Now for something completely different....
drew hempel
OK left the house again BEFORE I went into full-lotus (danger, danger). So made the requisite primal "uaahs" as I just went into full-lotus for the first time today.

Who's with me?

I feel that kundabuffer stretching out, the knees are coming down. I'll soon put the feet up farther on the thighs and I'll look for to more magic.

QUOTE(drew hempel @ Apr 1 2008, 09:49 AM) *

Yes Yogananda in his Autobiography of a Yogi was told that the full-lotus BURNS KARMA and so this is a no brainer! haha.

Now for something completely different....

vortex
I just attended a Flower of Life workshop and was told that the lotus is an ideal position because it places precisely half the star tetrahedron (primarily the female part) underground into the earth. Which goes back again to the concept of seeking a well-connected balance between Yin Mother Earth with Yang Father Sky.

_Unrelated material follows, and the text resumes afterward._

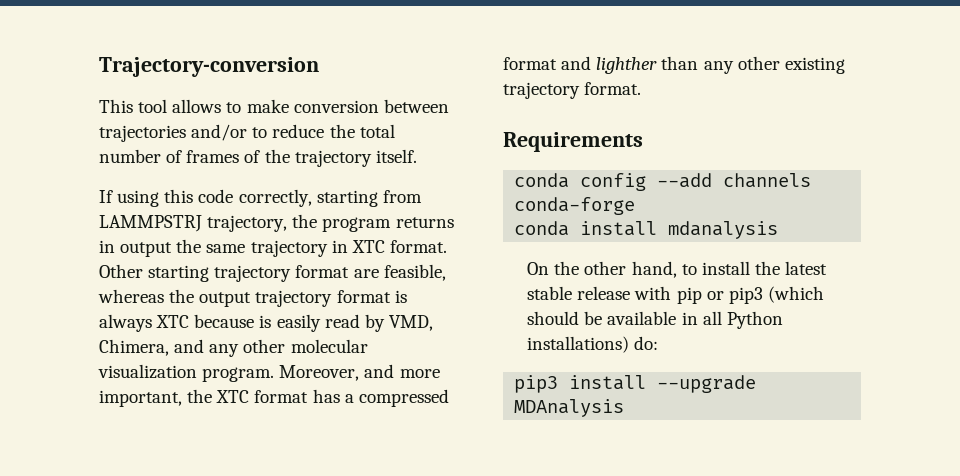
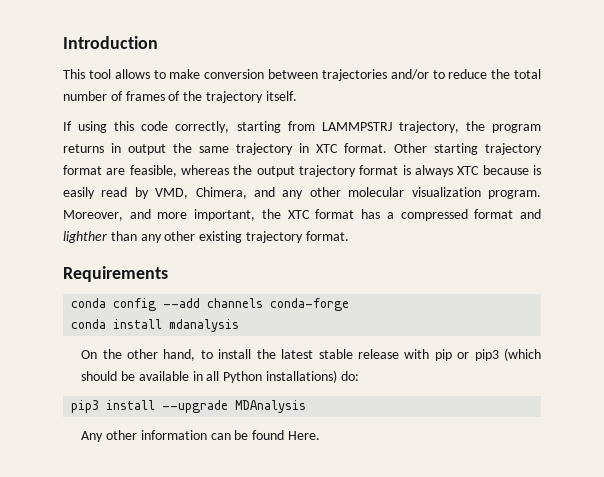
- Trajectory-conversion
+ Introduction
+ Any other information can be found Here.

However, I believe it's better to be comfortable first - and work up to that position second. Because if you are in full-lotus but really tense from it, most of your fringe benefits will be negated as you won't be able to go very deep when you are so distracted by your pain body. And if you can't go deep, then the rest won't even matter that much.
Wun Yuen Gong
Vortex,

The flower of life seminar sounded good did they give any explaination to the chinese stone lions holding the ball that is the same pattern of the flower of life or any chinese connection?

If you like to start a thread on the Flower of Life seminar would be awesome if not its kool! Was there anything else on meditation and Flower of Life?